The second aspect of this model of integral education is that of the levels of awareness and being of the whole person:

According to Dr Ramon Gallegos Nava:

In a multilevel vision of education we begin to integrate different pedagogies into a global map. This allows us to see with clarity the fact that education has at least five levels and that these rest in a deep level of awareness and experience that is kosmic or spiritual and which is fundamental to all genuine education. 

The spiritual level is inclusive of the individual, community, social and environmental levels, but the spiritual level itself is not included in the four lower levels of awareness and experience. For this reason the holistic educator always keeps the spiritual level in mind when working at any other level. This allows one to have a panoramic integral vision of education that is inclusive of many complementary pedagogies.

Conventional education does not have this multilevel vision. Its vision is of a flat territory of a single level in which many alternative pedagogies can be seen as antagonistic towards one another because there is no inclusive vision.

Almost all pedagogical theory is focused at the levels of the individual, the community and the society. The other two levels of awareness and experience corresponding to the planet and the kosmos have little presence in educational literature.  Only recently has the planetary level received much attention through ecoliteracy and environmental education and only recently has the kosmic level of spirituality in education become the heart of study for holistic educators who have begun to reconstruct the educational kosmos. 

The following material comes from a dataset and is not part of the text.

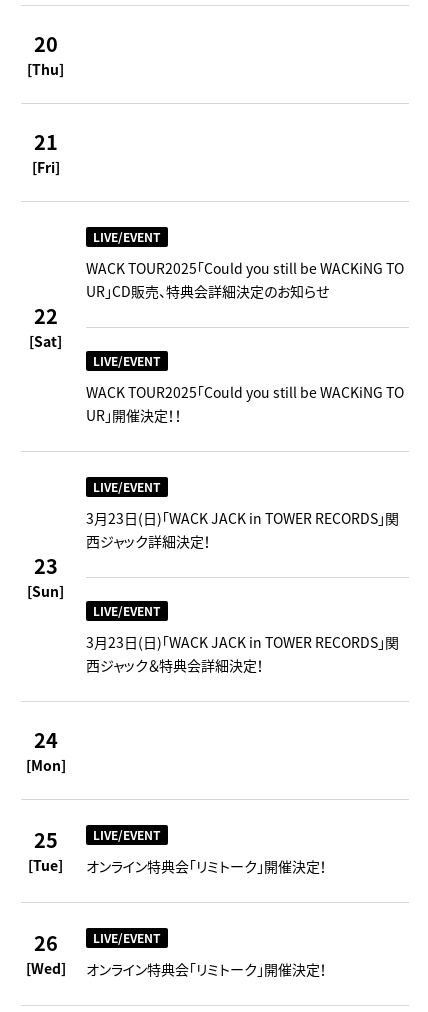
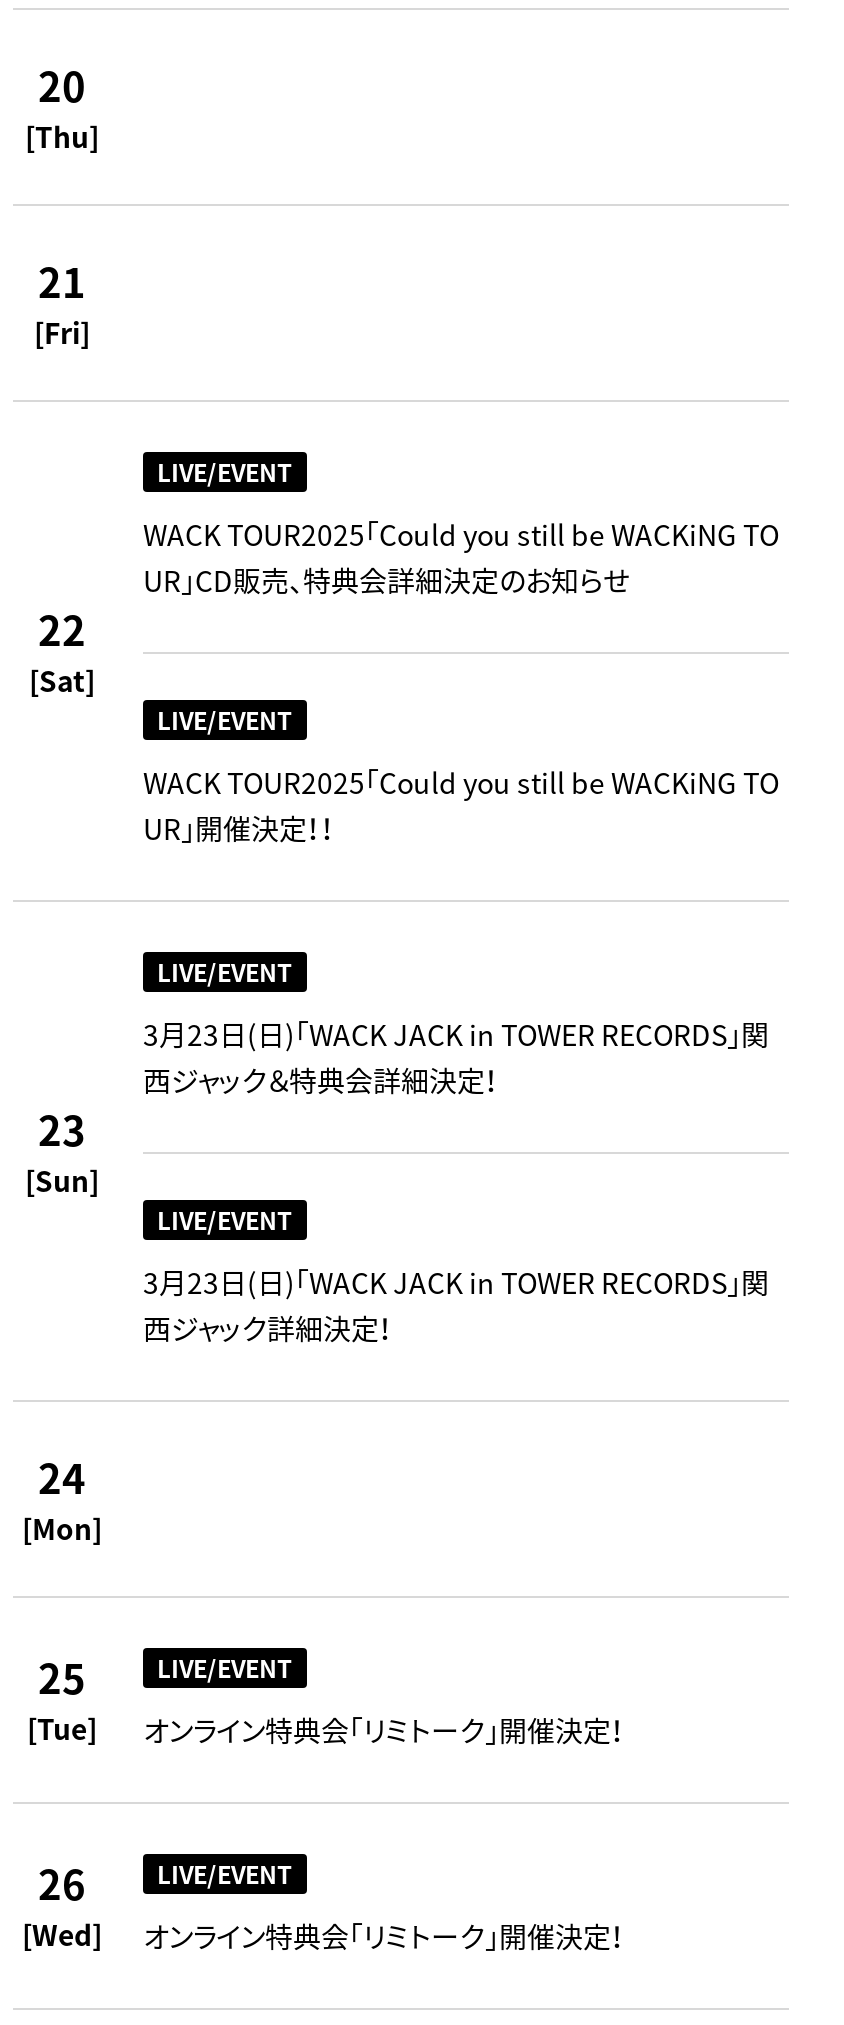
moved [86,531,211,551] -> [143,1308,393,1348]: 西ジャック詳細決定！
moved [86,655,264,675] -> [143,1060,499,1100]: 西ジャック＆特典会詳細決定！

In looking at any lower level with respect to an upper level it is necessary to remember that we are speaking of an expansion of awareness and experience.  One is not to discard pedagogy in the lower levels but to locate each pedagogy in its appropriate place.

Often different pedagogical theories or theories of learning focus on only one or two levels. Those theories that are focused on the first level generate a serious educational reductionism. That is to say, they reduce the five levels to a single one losing an integral vision.  Critical pedagogical thought is centered mainly at the social level as it attempts to understand ideological and cultural problems but it is inadequate to explain planetary, global and environmental problems, and completely inadequate to understand the kosmic level of spirituality.  When critical pedagogy at the social level wants to judge the validity of spiritual experience it commits a serious category error since these are different levels of awareness and experience.

A multidimensional vision allows us to begin to integrate components at each level and to extend a unidimensional view of education and therefore extend education beyond the mechanist or conventional. Of the six educative dimensions the cognitive has generally been a primary focus to the degree that all learning is basically considered to be a cognitive process and the educational task almost exclusively an academic development of 1ogic/mathematical abilities.  This exclusively unidimensional cognitive view has its origin in the philosophy of modernity and its corresponding scientific-industrialist culture where reason is the faculty par excellence in the human being.  This emphasises factory and scientific views of the human capacity to understand the world and has led to the design of conventional educational systems that have implied, conscious or unconsciously, that the student is like a robot that must assimilate information. 

An exclusively cognitive vision of learning is reductionistic and ignores fundamental dimensions that to a large extent determine the quality of the educative process. Education and learning cannot be reduced to purely cognitive processes because the human being much more than a cognitive process - much more than an instrument of rationality.  Education cannot be reduced to academic memorizing and intellectual, rational, linguistic, linear and materialistic training. Education is a much greater experience than all that - it is related to the total awareness and experience of the child or the student. 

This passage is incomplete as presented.